* DIRECTIONS: Only lines holding "approaches" are needed; copy each of them from the data below.

* RECORDS FOR THIS EXERCISE:
==*==

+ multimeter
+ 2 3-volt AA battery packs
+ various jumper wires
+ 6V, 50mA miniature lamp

==*==

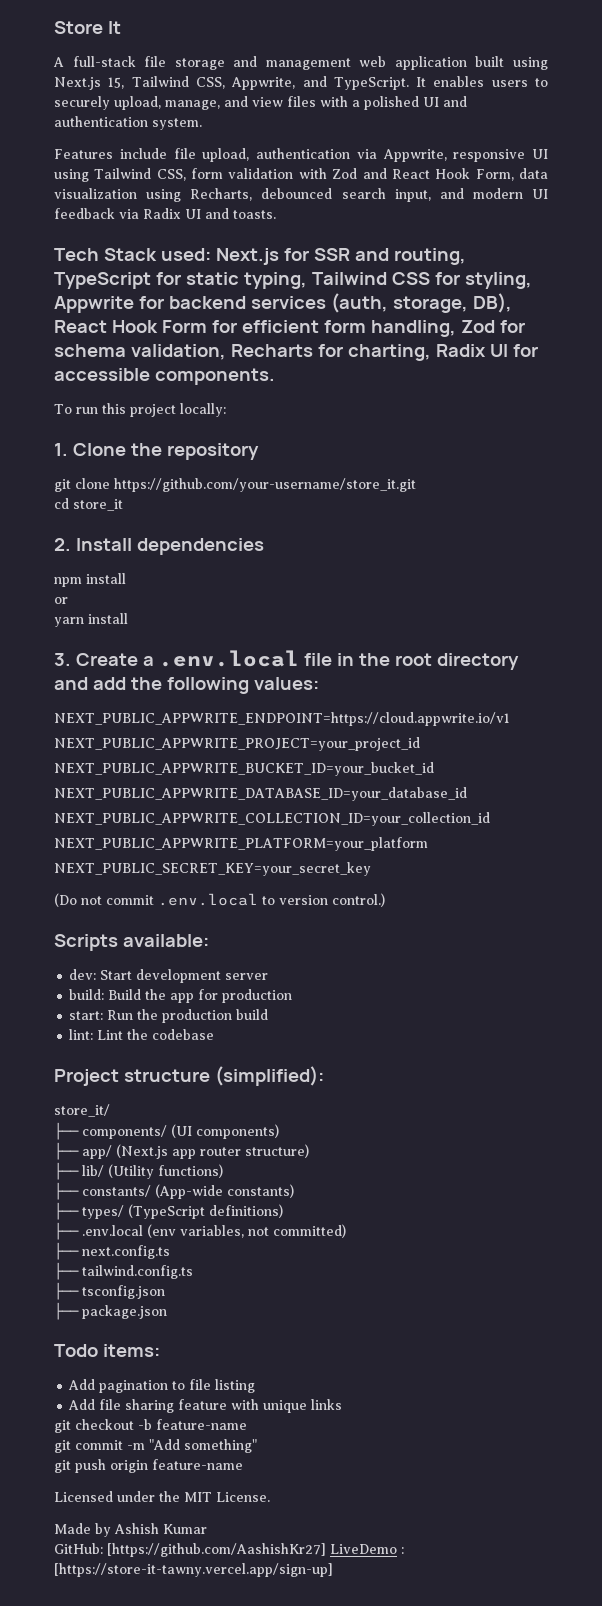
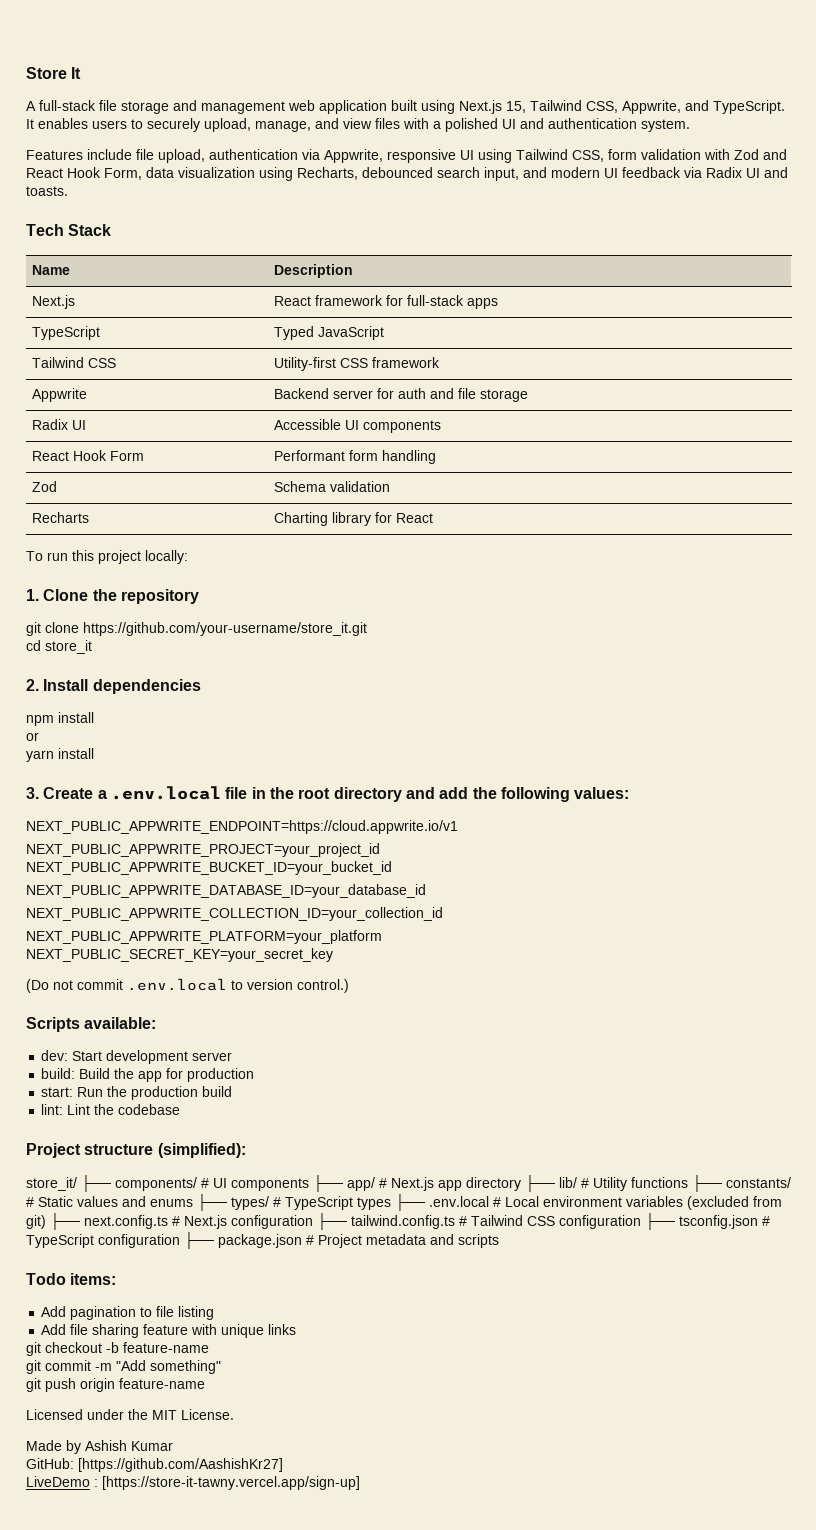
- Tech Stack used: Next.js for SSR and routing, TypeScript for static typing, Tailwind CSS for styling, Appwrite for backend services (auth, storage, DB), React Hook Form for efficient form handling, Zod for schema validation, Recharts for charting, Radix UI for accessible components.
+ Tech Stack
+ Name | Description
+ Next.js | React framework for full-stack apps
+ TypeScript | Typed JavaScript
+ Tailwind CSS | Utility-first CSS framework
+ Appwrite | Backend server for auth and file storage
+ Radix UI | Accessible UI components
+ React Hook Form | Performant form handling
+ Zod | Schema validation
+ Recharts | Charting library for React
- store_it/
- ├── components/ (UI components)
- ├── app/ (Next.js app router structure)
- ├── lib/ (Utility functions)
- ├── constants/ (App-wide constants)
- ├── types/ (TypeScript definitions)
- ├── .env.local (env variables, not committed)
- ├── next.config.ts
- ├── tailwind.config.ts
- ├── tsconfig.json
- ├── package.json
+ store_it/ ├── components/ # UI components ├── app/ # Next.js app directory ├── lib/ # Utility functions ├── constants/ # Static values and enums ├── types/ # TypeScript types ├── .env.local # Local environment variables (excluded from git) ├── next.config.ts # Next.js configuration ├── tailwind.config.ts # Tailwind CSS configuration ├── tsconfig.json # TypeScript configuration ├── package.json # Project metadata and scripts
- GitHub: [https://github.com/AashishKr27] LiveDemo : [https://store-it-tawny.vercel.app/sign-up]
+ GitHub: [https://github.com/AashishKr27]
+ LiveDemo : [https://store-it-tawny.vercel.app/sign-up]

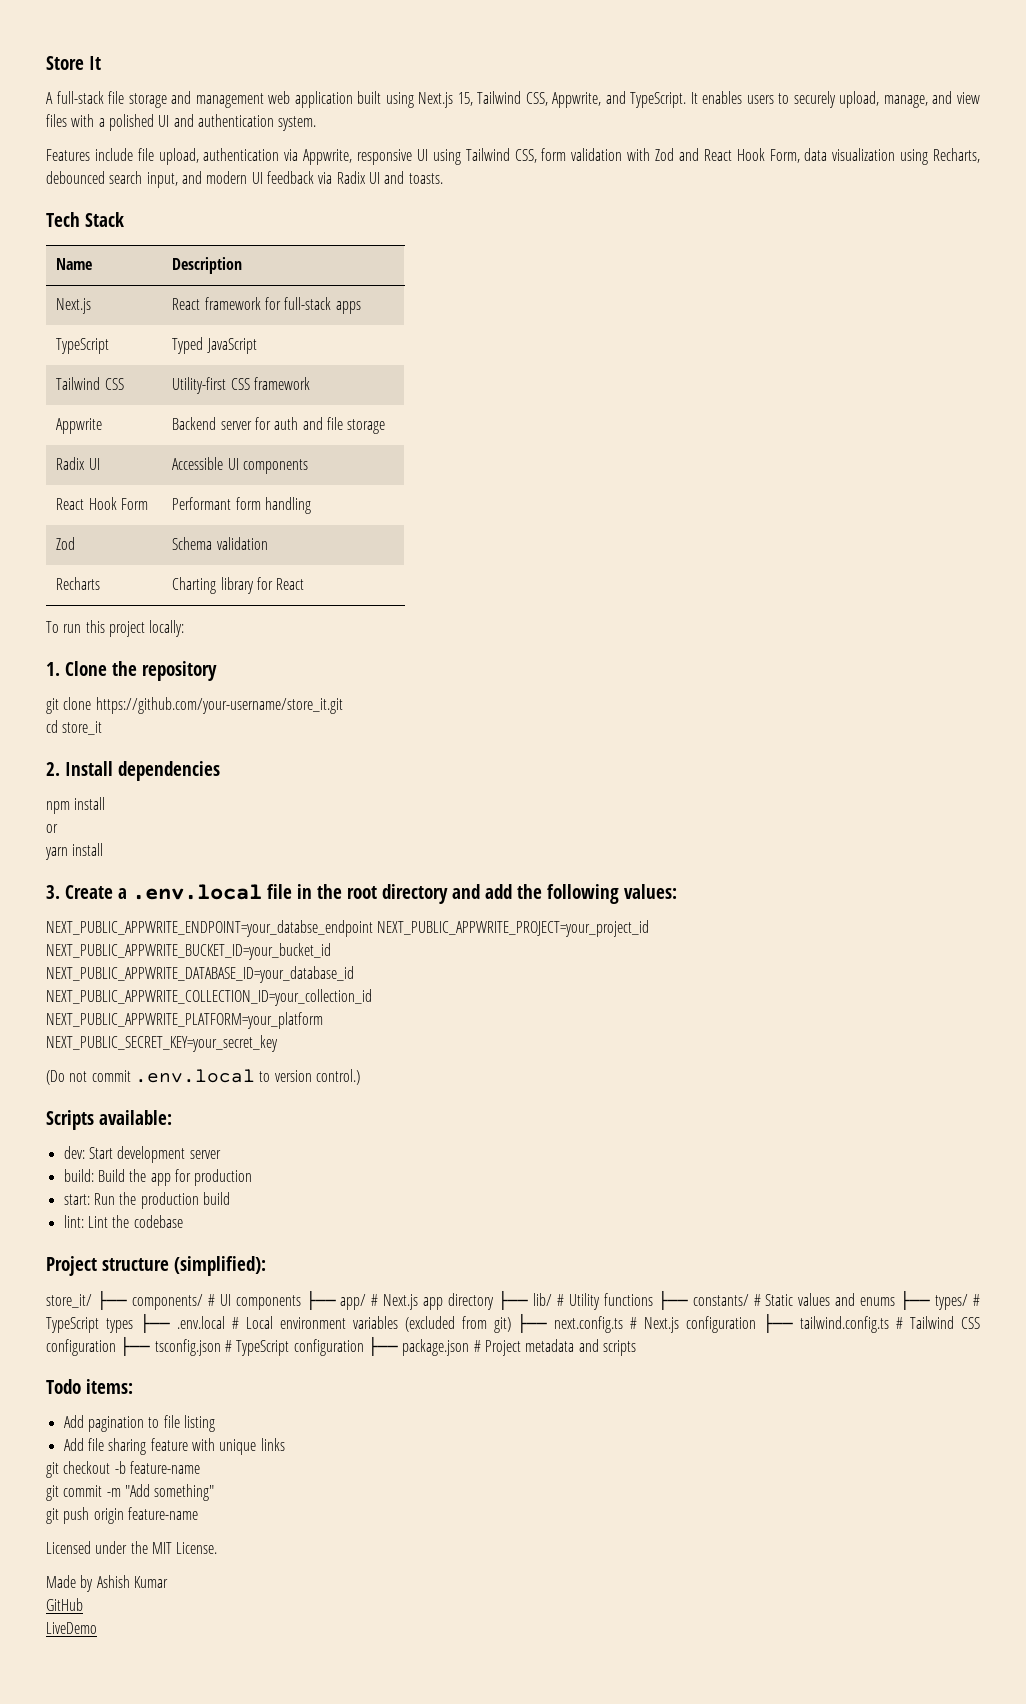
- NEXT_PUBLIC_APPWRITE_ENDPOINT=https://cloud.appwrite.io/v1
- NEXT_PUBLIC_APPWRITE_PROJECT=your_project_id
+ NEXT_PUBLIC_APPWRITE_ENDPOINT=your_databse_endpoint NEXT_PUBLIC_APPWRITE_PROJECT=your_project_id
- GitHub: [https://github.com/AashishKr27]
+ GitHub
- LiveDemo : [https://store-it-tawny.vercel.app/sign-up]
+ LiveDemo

==*==

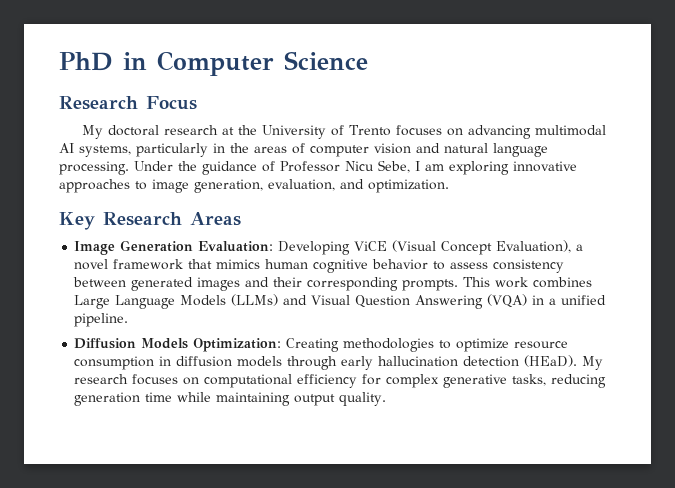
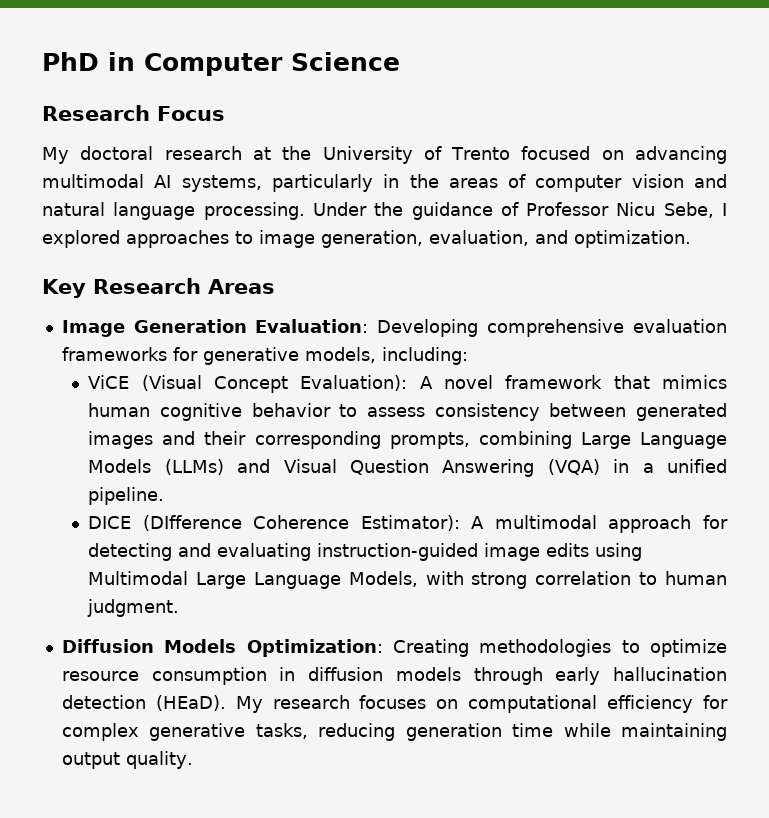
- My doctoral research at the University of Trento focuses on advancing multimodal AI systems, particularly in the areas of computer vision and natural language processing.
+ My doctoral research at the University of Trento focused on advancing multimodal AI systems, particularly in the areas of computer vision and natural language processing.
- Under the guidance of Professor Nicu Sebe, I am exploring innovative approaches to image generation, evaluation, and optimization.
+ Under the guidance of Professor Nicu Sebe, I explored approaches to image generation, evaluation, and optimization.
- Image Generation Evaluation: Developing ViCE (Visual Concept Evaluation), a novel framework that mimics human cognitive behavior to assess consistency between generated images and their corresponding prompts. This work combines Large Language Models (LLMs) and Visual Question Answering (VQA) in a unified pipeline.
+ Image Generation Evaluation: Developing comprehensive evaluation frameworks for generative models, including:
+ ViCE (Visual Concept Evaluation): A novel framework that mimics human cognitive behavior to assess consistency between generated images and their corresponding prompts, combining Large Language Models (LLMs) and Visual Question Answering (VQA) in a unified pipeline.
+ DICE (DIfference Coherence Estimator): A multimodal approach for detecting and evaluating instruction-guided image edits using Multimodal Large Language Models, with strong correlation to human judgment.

==*==

* RESULT OF THE TASK:
- Under the guidance of Professor Nicu Sebe, I am exploring innovative approaches to image generation, evaluation, and optimization.
+ Under the guidance of Professor Nicu Sebe, I explored approaches to image generation, evaluation, and optimization.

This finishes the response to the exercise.